This news sat heavy for all of us. Dustin and I felt sorrow and disappointment. We'd been looking forward to welcoming her into our family. Av felt outraged. Obelia, too. Phin, in disbelief, said "You mean we won't get to meet her...EVER?" Av proclaimed defiantly, "Then we will write letters. She will know of us and the difference she has made."

Who knows, really, what her life is like? I only know I pray for her and think about her--a total stranger--every day. She occupies a very real place in my heart, in our family, her blood pumping through our son, fighting every illness or foreign cell it sees in ways his own could not. Every day past 18 months in remission is terrain we've never tread before and it's all because of her. 

Medical Updates
If you've been following the Phinstagram, you may have seen that Phin is being weaned off from his GVHD medication. When he initially began taking them, his doctor answered most of my questions by telling me "we just don't really know; each kid's GVHD behaves differently; there's no roadmap or protocol because this drug was only recently approved for pediatric use...at best, he'll regain his mobility in his joints; at the least, we can hope it will stop the progression." It was hard to imagine an active little boy like Phin might be stunted in his ability to play all the sports he wanted to play because GVHD had stopped him from being able to bend his wrists fully, spread his arms flat, bend his ankles in a running motion. But because we didn't know, we accepted that these were the challenges we knew might come and we were prepared to accept them happily, even, in exchange for having our son. We put Phin in taekwondo as a form of physical therapy, diligently watched him take the medication twice a day (and a myriad of new ones that accompanied it to serve as extra protection against all types of possible infections) and hoped that the progression would pause. And within a few months, something miraculous happened: it did. It not only stopped, but began improving month-by-month. His doctor took photos, cautiously said he thought the medication was working, but remained tight-lipped about the possibility of weaning...until this month.
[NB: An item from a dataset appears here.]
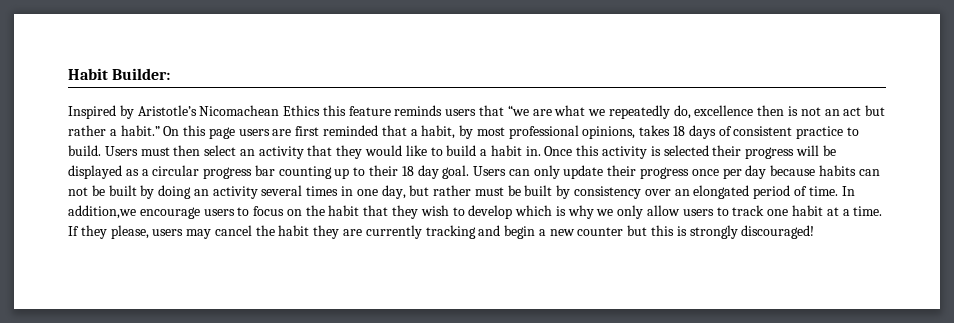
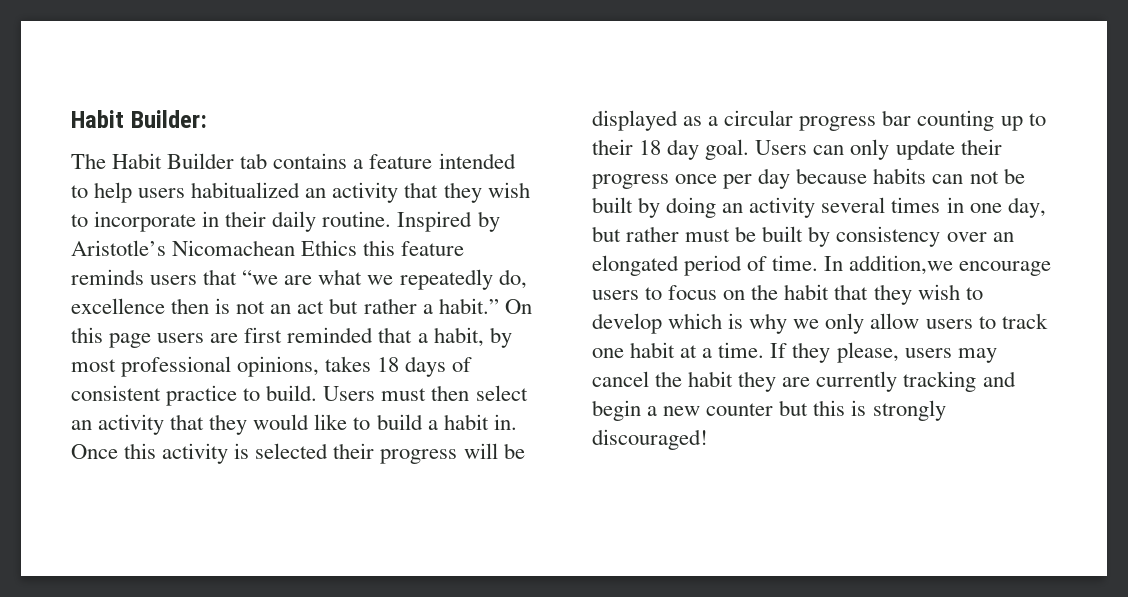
(171, 74) none -> [71,153,516,169] [71,182,530,203] [71,211,392,232] The Habit Builder tab contains a feature intended to help users habitualized an activity that they wish to incorporate in their daily routine.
Exactly two years from the date of Phin's relapse in 2024, his doctor recommended we begin the weaning process.

We can be blind to progress when we are too close to it, but when I pulled these photos to make side-by-side images, to celebrate Phin's progress, the success was undeniable.


The pictures above on the left side of each pair are from almost a year ago when Phin was first diagnosed, the ones on the right are this month as we begin weaning from the medication that paused his GVHD. The top picture to the right shows Phin's inability to unfurl his hands, bend his wrists and do a true push up a year ago. I remember watching him struggle in taekwondo class that day, the other kids counting ahead while it pained him to manage even one. Of course, I teared up, thinking of his struggles, all he'd overcome and all that was still left to tackle--what we knew and what we didn't know that might be waiting somewhere ahead. The photo of him in the tie-dye shirt was last week. Now he's one of the first students to twenty--deliberate, painless.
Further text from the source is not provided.